* [What to produce]:
Copy the records below exactly, but leave out any picture they contain.

* [Records for the task]:
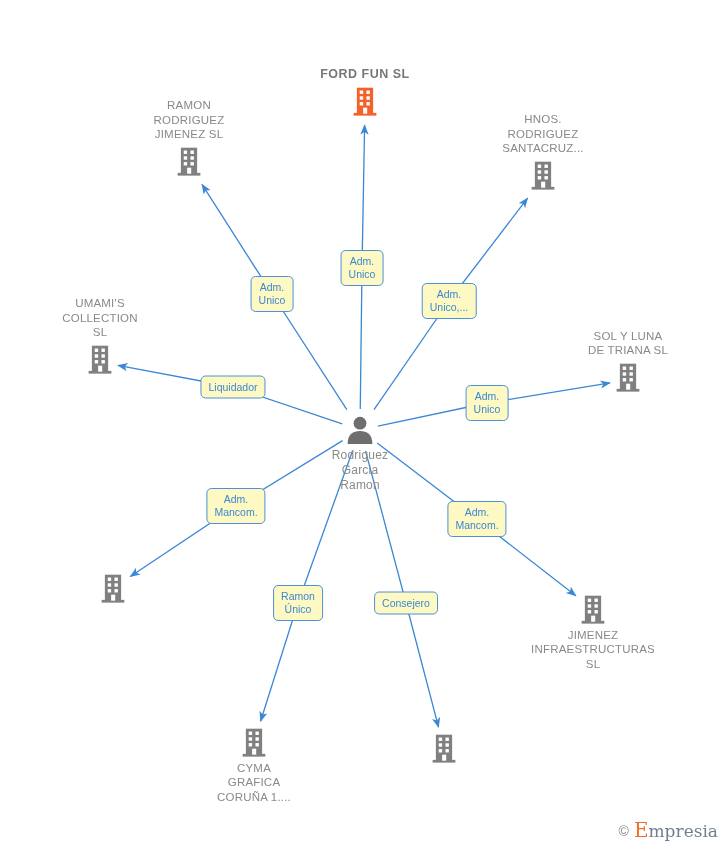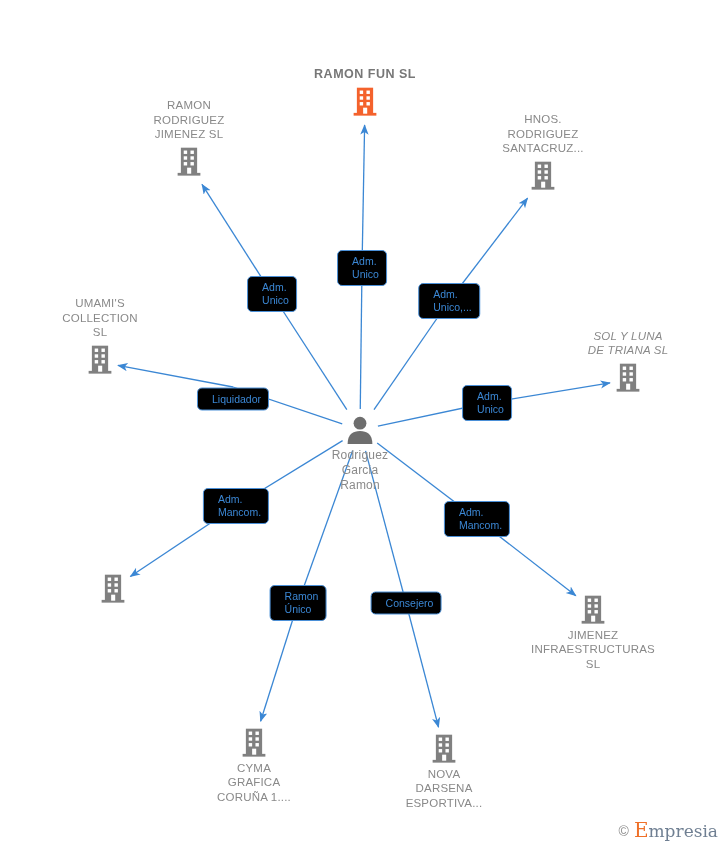--- a/index.html
+++ b/index.html
@@ -146,7 +146,7 @@
 
   <div id="nodes-layer">
       <div class="node label-above" style="left: 365px; top: 67px;">
-        <div class="node-label root">RAMON FUN  SL</div>
+        <div class="node-label root">FORD FUN  SL</div>
         <span class="node-icon">
           <svg width="26" height="31" viewBox="0 0 32 38" aria-hidden="true">
             <rect x="6" y="2" width="20" height="32" fill="#f4622c"></rect>

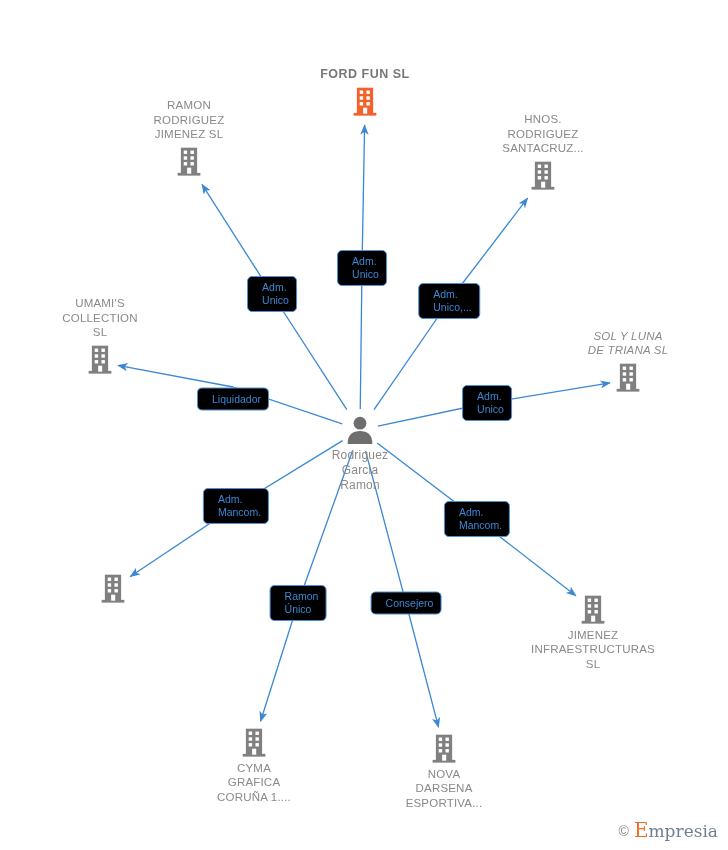--- a/index.html
+++ b/index.html
@@ -73,13 +73,14 @@
   .edge-label {
     position: absolute;
     z-index: 9;
-    background: #000000;
+    background: #fef9c3;
     border: 1.3px solid #4b90d8;
     border-radius: 5px;
     color: #3b87d4;
     font-size: 10.5px;
     line-height: 13px;
-    padding: 4px 7px 4px 14px;
+    text-align: center;
+    padding: 4px 7px 4px 7px;
     white-space: pre-line;
     transform: translate(-50%, -50%);
     box-sizing: border-box;

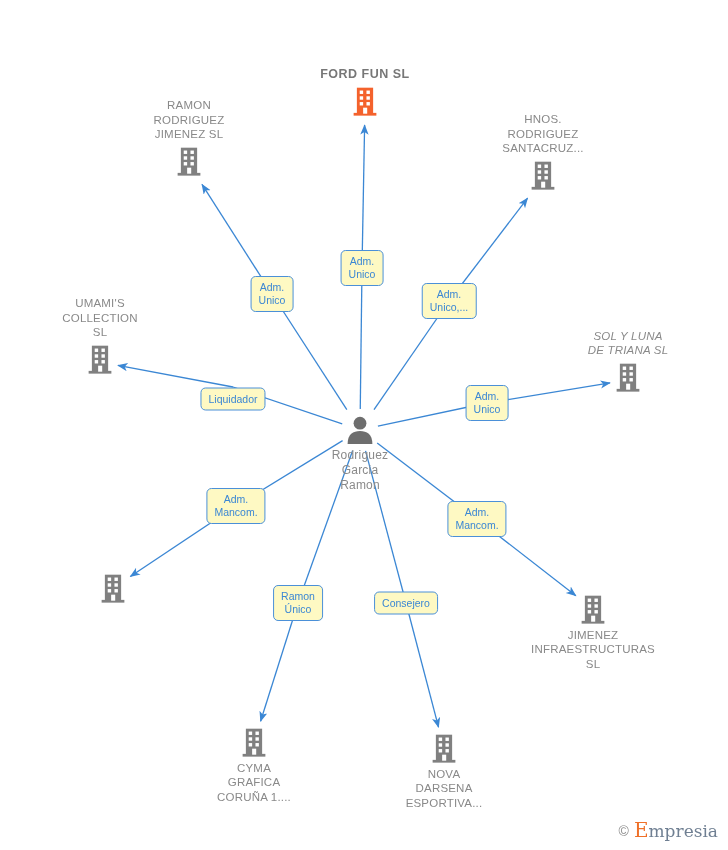--- a/index.html
+++ b/index.html
@@ -216,7 +216,7 @@
           </svg>
         </span>
       </div>
-      <div class="node label-above" style="left: 628px; top: 328.5px; font-style: italic;">
+      <div class="node label-above" style="left: 628px; top: 328.5px;">
         <div class="node-label company">SOL Y LUNA
 DE TRIANA  SL</div>
         <span class="node-icon">

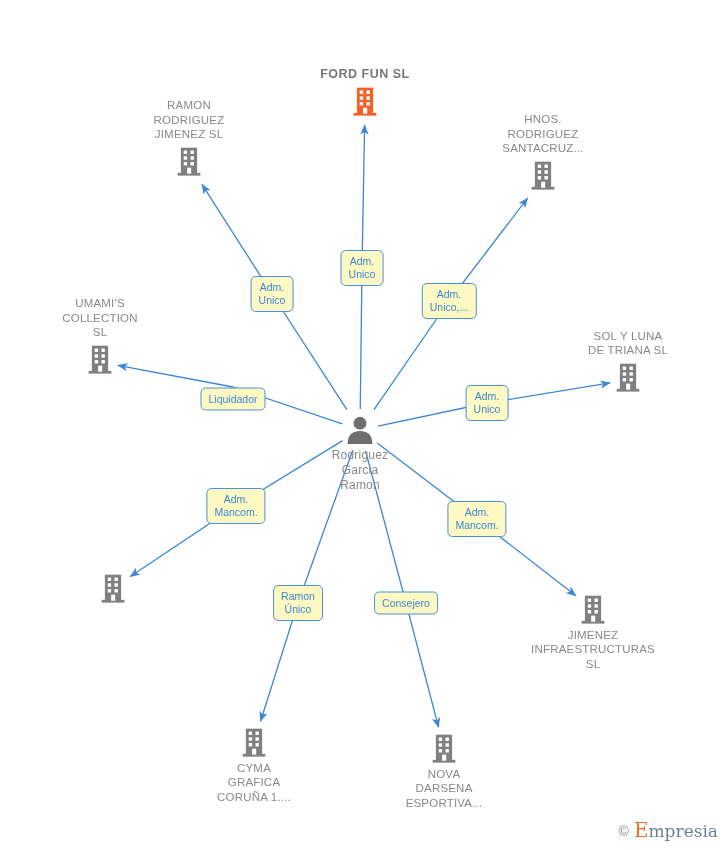--- a/index.html
+++ b/index.html
@@ -321,7 +321,7 @@
 Unico</div>
       <div class="edge-label" style="left: 449px; top: 301px;">Adm.
 Unico,...</div>
-      <div class="edge-label" style="left: 233px; top: 387px; margin-top: 12px;">Liquidador</div>
+      <div class="edge-label" style="left: 233px; top: 387px;">Liquidador</div>
       <div class="edge-label" style="left: 487px; top: 403px;">Adm.
 Unico</div>
       <div class="edge-label" style="left: 236px; top: 506px;">Adm.

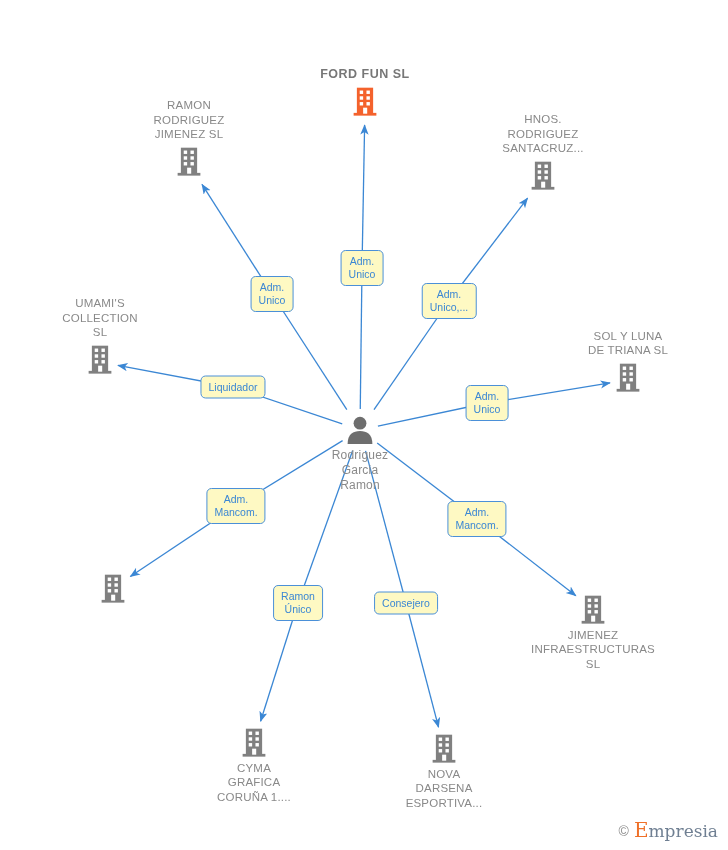--- a/index.html
+++ b/index.html
@@ -298,9 +298,6 @@
             <rect x="13.7" y="26.6" width="5.0" height="7.4" fill="#ffffff"></rect>
           </svg>
         </span>
-        <div class="node-label company">NOVA
-DARSENA
-ESPORTIVA...</div>
       </div>
       <div class="node label-below" style="left: 360px; top: 415px;">
         <span class="node-icon">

* [Response to this task]:
--- a/index.html
+++ b/index.html
@@ -146,7 +146,7 @@
 
   <div id="nodes-layer">
       <div class="node label-above" style="left: 365px; top: 67px;">
-        <div class="node-label root">RAMON FUN  SL</div>
+        <div class="node-label root">FORD FUN  SL</div>
         <span class="node-icon">
           <svg width="26" height="31" viewBox="0 0 32 38" aria-hidden="true">
             <rect x="6" y="2" width="20" height="32" fill="#f4622c"></rect>

--- a/index.html
+++ b/index.html
@@ -73,13 +73,14 @@
   .edge-label {
     position: absolute;
     z-index: 9;
-    background: #000000;
+    background: #fef9c3;
     border: 1.3px solid #4b90d8;
     border-radius: 5px;
     color: #3b87d4;
     font-size: 10.5px;
     line-height: 13px;
-    padding: 4px 7px 4px 14px;
+    text-align: center;
+    padding: 4px 7px 4px 7px;
     white-space: pre-line;
     transform: translate(-50%, -50%);
     box-sizing: border-box;

--- a/index.html
+++ b/index.html
@@ -216,7 +216,7 @@
           </svg>
         </span>
       </div>
-      <div class="node label-above" style="left: 628px; top: 328.5px; font-style: italic;">
+      <div class="node label-above" style="left: 628px; top: 328.5px;">
         <div class="node-label company">SOL Y LUNA
 DE TRIANA  SL</div>
         <span class="node-icon">

--- a/index.html
+++ b/index.html
@@ -321,7 +321,7 @@
 Unico</div>
       <div class="edge-label" style="left: 449px; top: 301px;">Adm.
 Unico,...</div>
-      <div class="edge-label" style="left: 233px; top: 387px; margin-top: 12px;">Liquidador</div>
+      <div class="edge-label" style="left: 233px; top: 387px;">Liquidador</div>
       <div class="edge-label" style="left: 487px; top: 403px;">Adm.
 Unico</div>
       <div class="edge-label" style="left: 236px; top: 506px;">Adm.

--- a/index.html
+++ b/index.html
@@ -298,9 +298,6 @@
             <rect x="13.7" y="26.6" width="5.0" height="7.4" fill="#ffffff"></rect>
           </svg>
         </span>
-        <div class="node-label company">NOVA
-DARSENA
-ESPORTIVA...</div>
       </div>
       <div class="node label-below" style="left: 360px; top: 415px;">
         <span class="node-icon">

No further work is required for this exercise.